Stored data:
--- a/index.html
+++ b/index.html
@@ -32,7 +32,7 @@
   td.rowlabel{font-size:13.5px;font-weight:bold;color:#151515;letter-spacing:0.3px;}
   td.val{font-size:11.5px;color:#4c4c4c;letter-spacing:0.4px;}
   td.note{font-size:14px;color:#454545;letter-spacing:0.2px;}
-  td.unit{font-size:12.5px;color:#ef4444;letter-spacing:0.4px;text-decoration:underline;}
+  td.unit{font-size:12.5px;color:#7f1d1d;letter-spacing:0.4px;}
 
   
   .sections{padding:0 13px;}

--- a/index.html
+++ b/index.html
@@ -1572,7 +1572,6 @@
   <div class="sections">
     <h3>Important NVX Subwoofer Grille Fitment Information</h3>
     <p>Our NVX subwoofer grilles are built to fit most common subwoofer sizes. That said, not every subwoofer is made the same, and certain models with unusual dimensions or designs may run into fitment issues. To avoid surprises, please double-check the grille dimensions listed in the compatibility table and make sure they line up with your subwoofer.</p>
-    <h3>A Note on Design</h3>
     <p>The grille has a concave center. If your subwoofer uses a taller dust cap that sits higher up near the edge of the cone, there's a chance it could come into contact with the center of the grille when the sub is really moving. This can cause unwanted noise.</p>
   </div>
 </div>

--

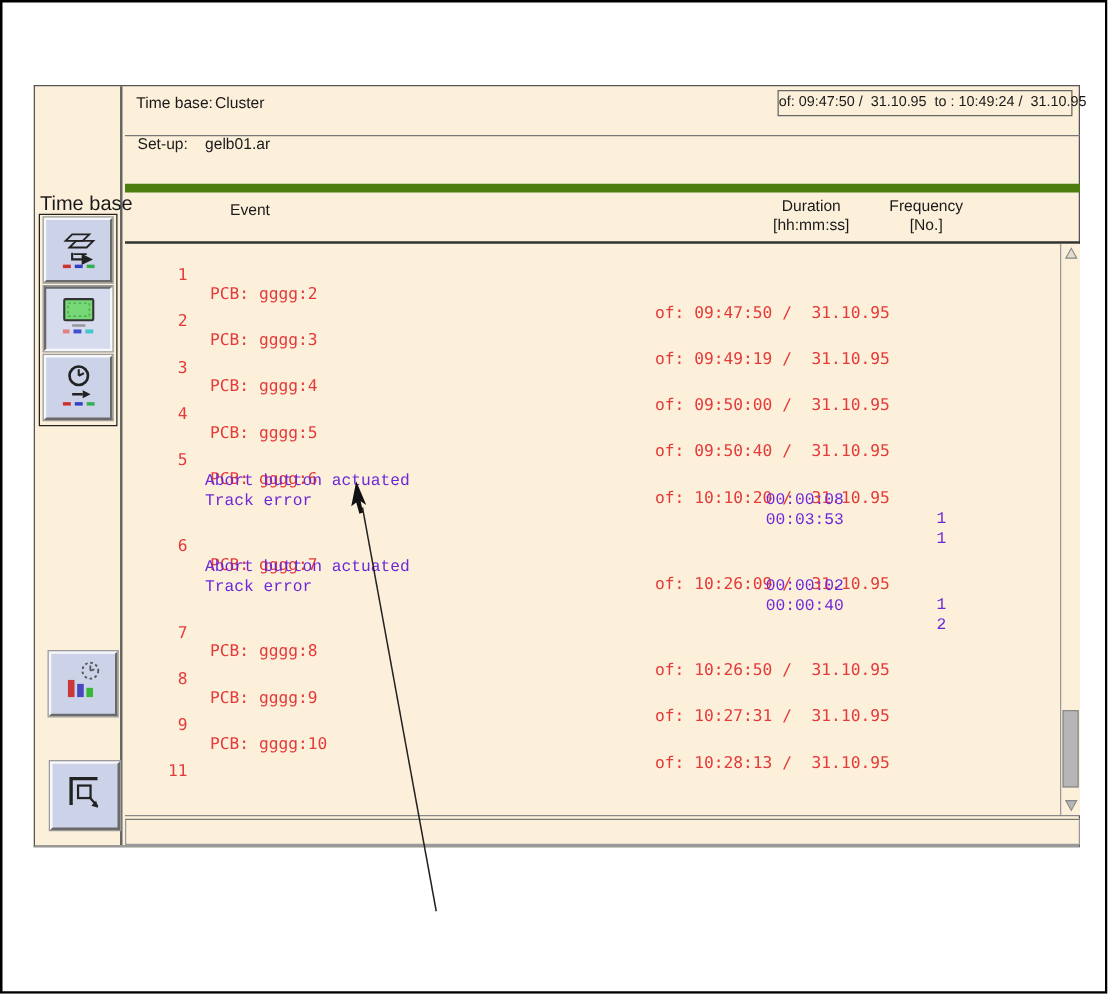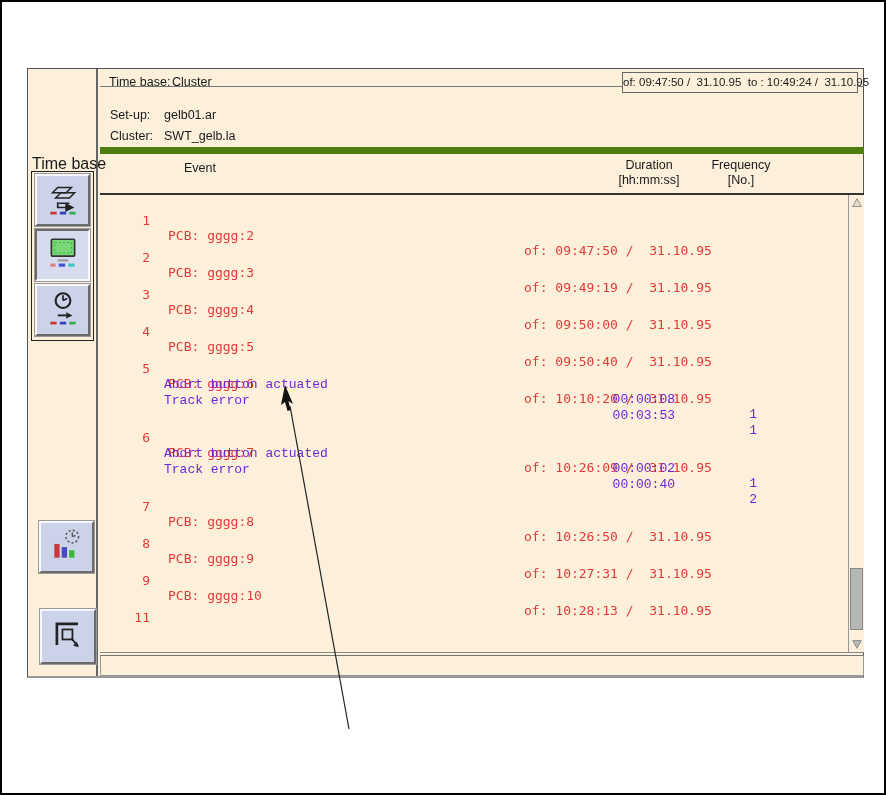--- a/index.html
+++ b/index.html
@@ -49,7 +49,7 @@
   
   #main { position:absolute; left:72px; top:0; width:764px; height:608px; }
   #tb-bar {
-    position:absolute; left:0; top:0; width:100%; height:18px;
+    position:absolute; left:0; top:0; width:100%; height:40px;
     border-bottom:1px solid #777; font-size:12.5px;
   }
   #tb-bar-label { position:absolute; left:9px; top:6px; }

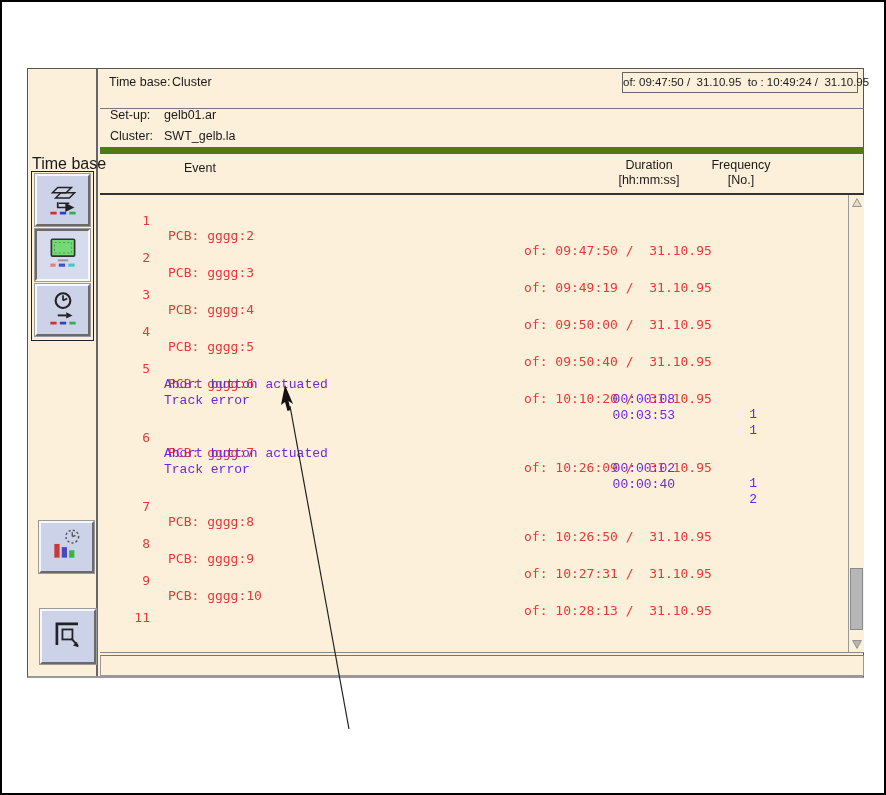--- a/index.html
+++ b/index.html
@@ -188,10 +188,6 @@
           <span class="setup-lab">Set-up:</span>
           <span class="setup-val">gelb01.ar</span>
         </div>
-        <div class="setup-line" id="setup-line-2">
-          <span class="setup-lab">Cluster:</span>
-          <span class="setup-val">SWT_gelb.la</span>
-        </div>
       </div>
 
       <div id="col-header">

==

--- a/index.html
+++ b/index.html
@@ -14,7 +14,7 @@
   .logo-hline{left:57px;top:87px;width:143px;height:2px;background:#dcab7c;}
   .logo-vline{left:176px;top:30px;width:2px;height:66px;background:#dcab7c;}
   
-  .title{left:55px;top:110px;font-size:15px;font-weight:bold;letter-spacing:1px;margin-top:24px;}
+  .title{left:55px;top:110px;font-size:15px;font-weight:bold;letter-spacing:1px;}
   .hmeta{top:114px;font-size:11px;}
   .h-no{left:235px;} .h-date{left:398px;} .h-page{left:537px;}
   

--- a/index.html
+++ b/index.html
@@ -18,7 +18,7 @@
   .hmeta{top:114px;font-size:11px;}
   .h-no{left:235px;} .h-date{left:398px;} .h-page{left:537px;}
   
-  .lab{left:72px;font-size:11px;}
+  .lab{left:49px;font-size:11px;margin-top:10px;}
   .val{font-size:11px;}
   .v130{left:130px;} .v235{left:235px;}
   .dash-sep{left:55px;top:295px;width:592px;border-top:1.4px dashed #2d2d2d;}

__EXERCISE PROMPT__:
The answer must consist of every line above that holds the string "width", copied exactly.

__WRITTEN RESPONSE__:
   #main { position:absolute; left:72px; top:0; width:764px; height:608px; }
-    position:absolute; left:0; top:0; width:100%; height:18px;
+    position:absolute; left:0; top:0; width:100%; height:40px;
   .logo-hline{left:57px;top:87px;width:143px;height:2px;background:#dcab7c;}
   .logo-vline{left:176px;top:30px;width:2px;height:66px;background:#dcab7c;}
   .dash-sep{left:55px;top:295px;width:592px;border-top:1.4px dashed #2d2d2d;}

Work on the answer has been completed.